• [Exercise]:
Go through the entries below and copy each line that holds the word "Figure".
__________________________________________________
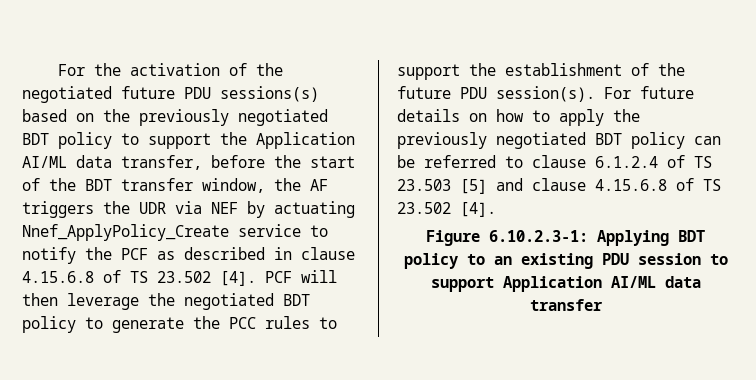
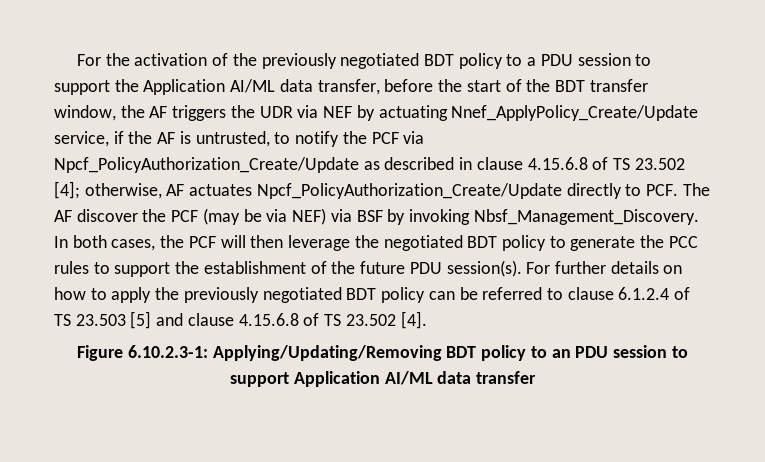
- For the activation of the negotiated future PDU sessions(s) based on the previously negotiated BDT policy to support the Application AI/ML data transfer, before the start of the BDT transfer window, the AF triggers the UDR via NEF by actuating Nnef_ApplyPolicy_Create service to notify the PCF as described in clause 4.15.6.8 of TS 23.502 [4]. PCF will then leverage the negotiated BDT policy to generate the PCC rules to support the establishment of the future PDU session(s).
+ For the activation of the previously negotiated BDT policy to a PDU session to support the Application AI/ML data transfer, before the start of the BDT transfer window, the AF triggers the UDR via NEF by actuating Nnef_ApplyPolicy_Create/Update service, if the AF is untrusted, to notify the PCF via Npcf_PolicyAuthorization_Create/Update as described in clause 4.15.6.8 of TS 23.502 [4]; otherwise, AF actuates Npcf_PolicyAuthorization_Create/Update directly to PCF. The AF discover the PCF (may be via NEF) via BSF by invoking Nbsf_Management_Discovery. In both cases, the PCF will then leverage the negotiated BDT policy to generate the PCC rules to support the establishment of the future PDU session(s).
- For future details on how to apply the previously negotiated BDT policy can be referred to clause 6.1.2.4 of TS 23.503 [5] and clause 4.15.6.8 of TS 23.502 [4].
+ For further details on how to apply the previously negotiated BDT policy can be referred to clause 6.1.2.4 of TS 23.503 [5] and clause 4.15.6.8 of TS 23.502 [4].
- Figure 6.10.2.3-1: Applying BDT policy to an existing PDU session to support Application AI/ML data transfer
+ Figure 6.10.2.3-1: Applying/Updating/Removing BDT policy to an PDU session to support Application AI/ML data transfer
__________________________________________________
• [Output of the exercise]:
- Figure 6.10.2.3-1: Applying BDT policy to an existing PDU session to support Application AI/ML data transfer
+ Figure 6.10.2.3-1: Applying/Updating/Removing BDT policy to an PDU session to support Application AI/ML data transfer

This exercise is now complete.